- Opening Delimiter -

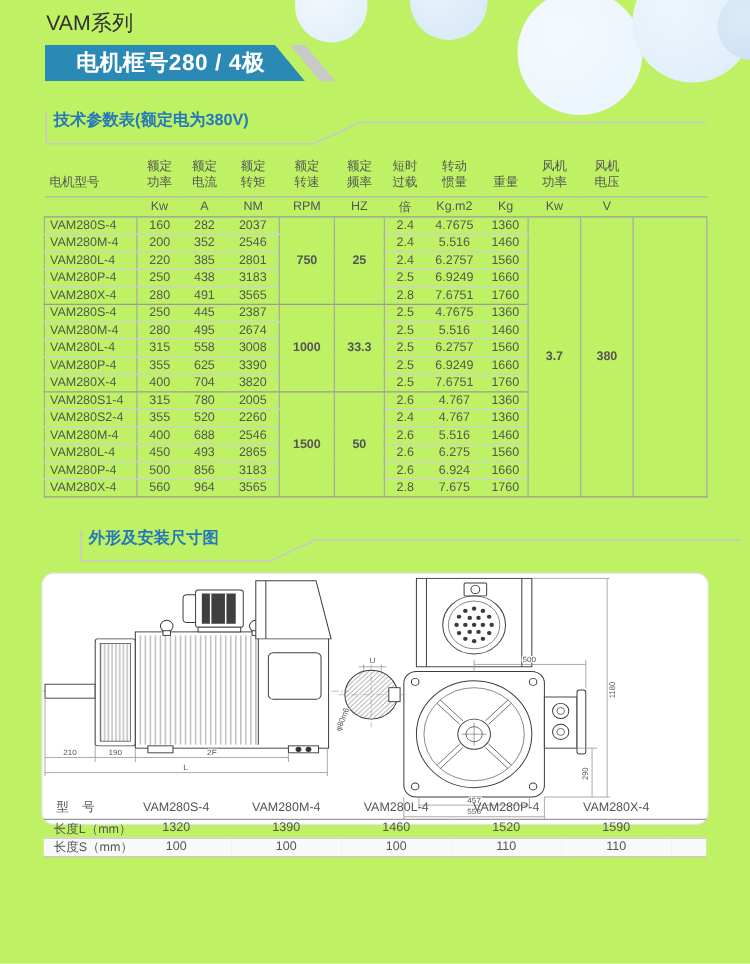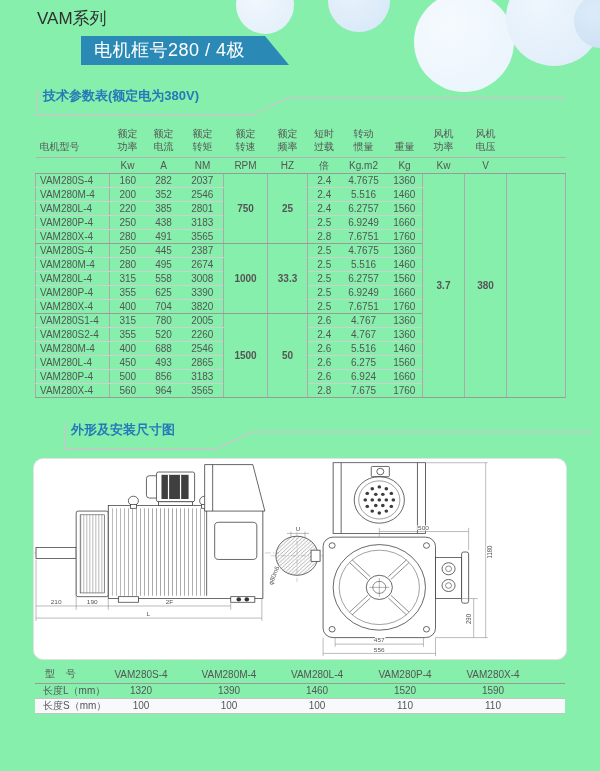--- a/index.html
+++ b/index.html
@@ -6,7 +6,7 @@
   body { background:#fff; }
   .page {
     position: relative; width: 600px; height: 771px; overflow: hidden;
-    background: #86efac; font-family: "Liberation Sans", "DejaVu Sans", sans-serif;
+    background: #bef264; font-family: "Liberation Sans", "DejaVu Sans", sans-serif;
     color: #444;
   }
   

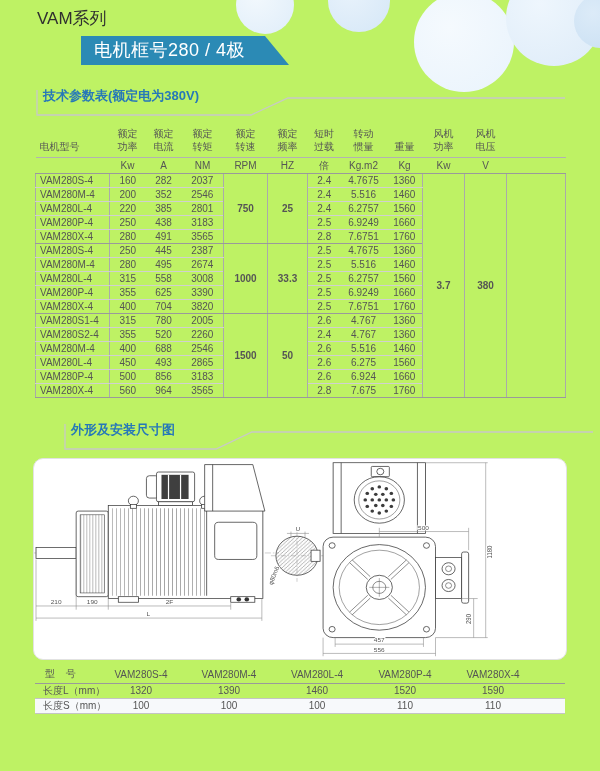--- a/index.html
+++ b/index.html
@@ -23,9 +23,8 @@
   .banner {
     position:relative; width:208px; height:29px; background:#2b8ab5;
     clip-path: polygon(0 0, 184px 0, 208px 100%, 0 100%);
-    color:#fff; font-size:18px; font-weight:normal; line-height:29px; padding-left:13px;
+    color:#fff; font-size:18px; font-weight:bold; line-height:29px; padding-left:25px;
     letter-spacing:0.5px;
-    margin-left:45px;
   }
   .banner-slash {
     position:absolute; left:196px; top:0; width:12px; height:29px; background:#c9c9c9;

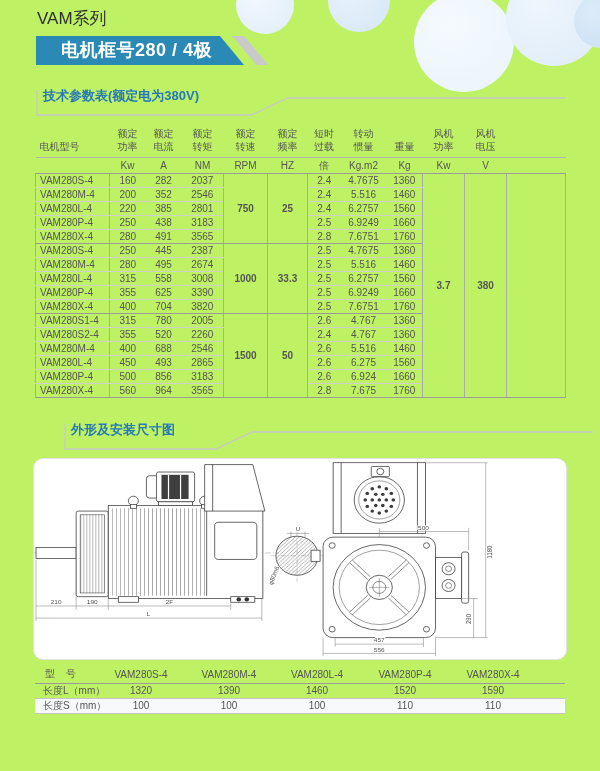--- a/index.html
+++ b/index.html
@@ -62,7 +62,7 @@
 
   
   table.dims {
-    position:absolute; left:35px; top:666px; width:530px; z-index:2;
+    position:absolute; left:35px; top:638px; width:530px; z-index:2;
     border-collapse:collapse; table-layout:fixed; font-size:10px; color:#555;
   }
   table.dims th { font-weight:normal; height:17px; text-align:center; border-bottom:1px solid #9a9a9a; white-space:nowrap; }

- Closing Delimiter -

= TASK BRIEF =
The copy should hold exactly the lines from the line containing "font-weight:bold; line-height:29px; padding-left:25px;" through the last line of the records, both included, and no pictures or other lines.

= RESULT FOR THIS TASK =
+    color:#fff; font-size:18px; font-weight:bold; line-height:29px; padding-left:25px;
     letter-spacing:0.5px;
-    margin-left:45px;
   }
   .banner-slash {
     position:absolute; left:196px; top:0; width:12px; height:29px; background:#c9c9c9;

--- a/index.html
+++ b/index.html
@@ -62,7 +62,7 @@
 
   
   table.dims {
-    position:absolute; left:35px; top:666px; width:530px; z-index:2;
+    position:absolute; left:35px; top:638px; width:530px; z-index:2;
     border-collapse:collapse; table-layout:fixed; font-size:10px; color:#555;
   }
   table.dims th { font-weight:normal; height:17px; text-align:center; border-bottom:1px solid #9a9a9a; white-space:nowrap; }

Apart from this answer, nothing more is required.